(WHAT THE TASK ASKS): Looking at the entries below, how many lines include the word "screw"? Answer with the number alone.

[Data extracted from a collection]

++++++++

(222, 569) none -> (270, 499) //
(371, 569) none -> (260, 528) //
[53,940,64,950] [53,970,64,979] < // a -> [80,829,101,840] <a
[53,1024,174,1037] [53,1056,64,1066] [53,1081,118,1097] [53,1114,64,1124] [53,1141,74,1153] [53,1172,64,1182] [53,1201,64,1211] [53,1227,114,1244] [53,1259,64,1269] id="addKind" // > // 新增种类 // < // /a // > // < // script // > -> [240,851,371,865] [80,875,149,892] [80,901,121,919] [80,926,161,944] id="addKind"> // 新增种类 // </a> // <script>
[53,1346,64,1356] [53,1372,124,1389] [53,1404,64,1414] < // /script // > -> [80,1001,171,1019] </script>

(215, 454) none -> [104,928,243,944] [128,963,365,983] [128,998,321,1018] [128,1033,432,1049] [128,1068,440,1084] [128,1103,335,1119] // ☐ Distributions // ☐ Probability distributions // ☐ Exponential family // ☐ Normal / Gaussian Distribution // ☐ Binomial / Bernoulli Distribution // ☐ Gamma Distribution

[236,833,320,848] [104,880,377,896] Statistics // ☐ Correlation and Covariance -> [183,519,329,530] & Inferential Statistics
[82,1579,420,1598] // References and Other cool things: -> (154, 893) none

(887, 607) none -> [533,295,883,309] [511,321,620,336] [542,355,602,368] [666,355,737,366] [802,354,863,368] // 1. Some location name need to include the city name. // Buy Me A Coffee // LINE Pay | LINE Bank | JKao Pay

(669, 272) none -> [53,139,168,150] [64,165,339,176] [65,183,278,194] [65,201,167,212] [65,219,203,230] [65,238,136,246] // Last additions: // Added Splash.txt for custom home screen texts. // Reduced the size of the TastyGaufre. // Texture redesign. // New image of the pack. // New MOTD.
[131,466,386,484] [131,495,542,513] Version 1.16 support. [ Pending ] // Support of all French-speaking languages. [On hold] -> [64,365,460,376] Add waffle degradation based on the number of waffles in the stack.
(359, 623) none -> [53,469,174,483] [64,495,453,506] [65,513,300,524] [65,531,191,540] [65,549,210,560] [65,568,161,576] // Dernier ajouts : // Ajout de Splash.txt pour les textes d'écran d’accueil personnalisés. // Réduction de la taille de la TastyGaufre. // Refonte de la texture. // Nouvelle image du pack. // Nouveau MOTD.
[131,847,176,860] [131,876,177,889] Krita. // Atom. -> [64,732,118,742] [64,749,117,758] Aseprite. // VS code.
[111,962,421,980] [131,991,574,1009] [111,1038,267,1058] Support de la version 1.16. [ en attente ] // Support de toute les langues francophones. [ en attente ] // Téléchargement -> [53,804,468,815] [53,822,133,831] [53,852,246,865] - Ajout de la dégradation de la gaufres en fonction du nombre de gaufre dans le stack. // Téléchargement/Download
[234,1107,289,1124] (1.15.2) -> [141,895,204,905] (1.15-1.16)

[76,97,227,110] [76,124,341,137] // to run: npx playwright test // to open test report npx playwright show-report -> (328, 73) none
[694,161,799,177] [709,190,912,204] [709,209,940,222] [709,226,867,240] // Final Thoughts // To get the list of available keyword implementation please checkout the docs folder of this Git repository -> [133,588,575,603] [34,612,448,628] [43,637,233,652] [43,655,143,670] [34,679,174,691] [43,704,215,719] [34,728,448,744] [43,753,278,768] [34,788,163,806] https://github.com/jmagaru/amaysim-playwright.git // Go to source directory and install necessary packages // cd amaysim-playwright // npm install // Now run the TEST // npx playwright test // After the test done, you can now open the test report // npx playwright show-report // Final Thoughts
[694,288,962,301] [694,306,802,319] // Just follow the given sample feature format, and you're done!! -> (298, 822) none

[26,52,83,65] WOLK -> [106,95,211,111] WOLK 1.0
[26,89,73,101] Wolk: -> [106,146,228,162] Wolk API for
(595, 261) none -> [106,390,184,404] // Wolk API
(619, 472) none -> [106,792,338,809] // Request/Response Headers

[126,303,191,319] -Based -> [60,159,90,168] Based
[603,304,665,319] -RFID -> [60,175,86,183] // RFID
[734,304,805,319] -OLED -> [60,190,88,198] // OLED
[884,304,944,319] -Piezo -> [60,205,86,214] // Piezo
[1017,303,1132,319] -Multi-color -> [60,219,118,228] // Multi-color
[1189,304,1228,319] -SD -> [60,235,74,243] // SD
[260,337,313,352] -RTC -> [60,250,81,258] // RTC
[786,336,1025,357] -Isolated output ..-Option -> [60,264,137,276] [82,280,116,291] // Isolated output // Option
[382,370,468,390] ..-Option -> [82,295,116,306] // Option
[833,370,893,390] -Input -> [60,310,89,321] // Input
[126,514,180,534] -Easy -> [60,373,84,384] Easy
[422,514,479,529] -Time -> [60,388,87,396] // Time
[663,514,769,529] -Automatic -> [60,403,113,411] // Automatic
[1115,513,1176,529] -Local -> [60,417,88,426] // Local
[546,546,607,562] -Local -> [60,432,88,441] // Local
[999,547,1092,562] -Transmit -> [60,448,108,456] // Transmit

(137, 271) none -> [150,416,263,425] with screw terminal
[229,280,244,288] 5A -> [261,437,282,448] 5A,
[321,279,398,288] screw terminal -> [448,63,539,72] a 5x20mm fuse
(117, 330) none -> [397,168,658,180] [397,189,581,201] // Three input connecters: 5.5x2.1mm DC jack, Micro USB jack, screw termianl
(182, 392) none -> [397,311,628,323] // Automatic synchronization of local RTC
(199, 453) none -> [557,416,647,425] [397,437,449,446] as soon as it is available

++++++++

(ANSWER FOR THIS EXERCISE): 3